**Your objective:** Pictures appear among the records. Write out all else exactly as it stands.

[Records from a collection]
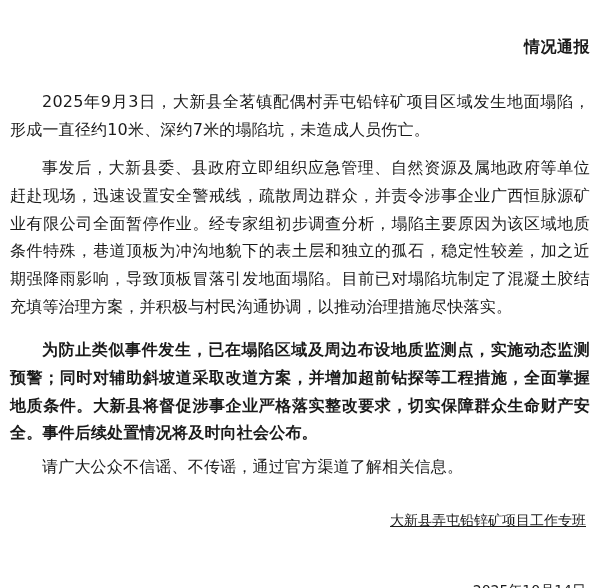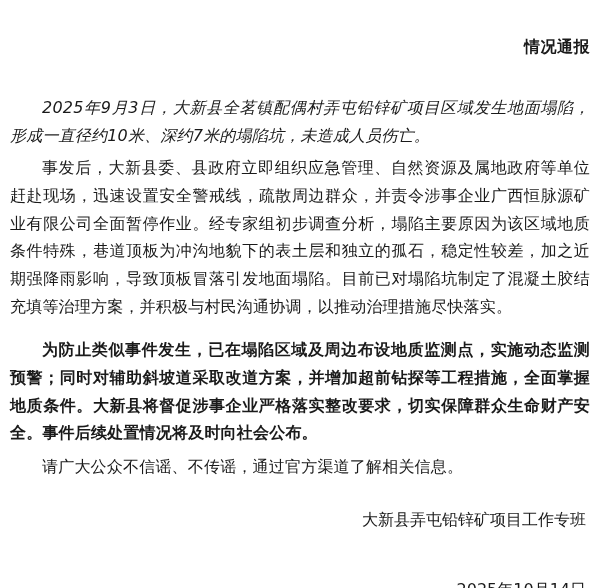--- a/index.html
+++ b/index.html
@@ -18,7 +18,7 @@
     font-size: 16px; line-height: 27.8px; text-indent: 32px;
     text-align: justify; letter-spacing: 0.2px;
   }
-  .p1 { top: 94px; font-style: italic; }
+  .p1 { top: 88px; }
   .p2 { top: 154px; }
   .p3 { top: 336px; font-weight: bold; }
   .p4 { top: 438px; margin-top: 15px; }

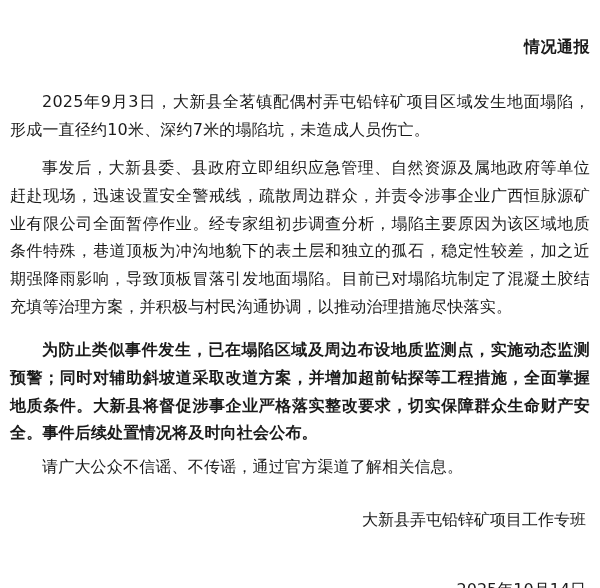--- a/index.html
+++ b/index.html
@@ -24,7 +24,7 @@
   .p4 { top: 438px; margin-top: 15px; }
   .sign {
     position: absolute; right: 14px; width: 400px; text-align: right;
-    font-size: 16px; line-height: 28px;
+    font-size: 14px; line-height: 28px; text-decoration: underline;
   }
   .sign-org { top: 506px; }
   .sign-date { top: 534px; margin-top: 42px; }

**Response:**
--- a/index.html
+++ b/index.html
@@ -18,7 +18,7 @@
     font-size: 16px; line-height: 27.8px; text-indent: 32px;
     text-align: justify; letter-spacing: 0.2px;
   }
-  .p1 { top: 94px; font-style: italic; }
+  .p1 { top: 88px; }
   .p2 { top: 154px; }
   .p3 { top: 336px; font-weight: bold; }
   .p4 { top: 438px; margin-top: 15px; }

--- a/index.html
+++ b/index.html
@@ -24,7 +24,7 @@
   .p4 { top: 438px; margin-top: 15px; }
   .sign {
     position: absolute; right: 14px; width: 400px; text-align: right;
-    font-size: 16px; line-height: 28px;
+    font-size: 14px; line-height: 28px; text-decoration: underline;
   }
   .sign-org { top: 506px; }
   .sign-date { top: 534px; margin-top: 42px; }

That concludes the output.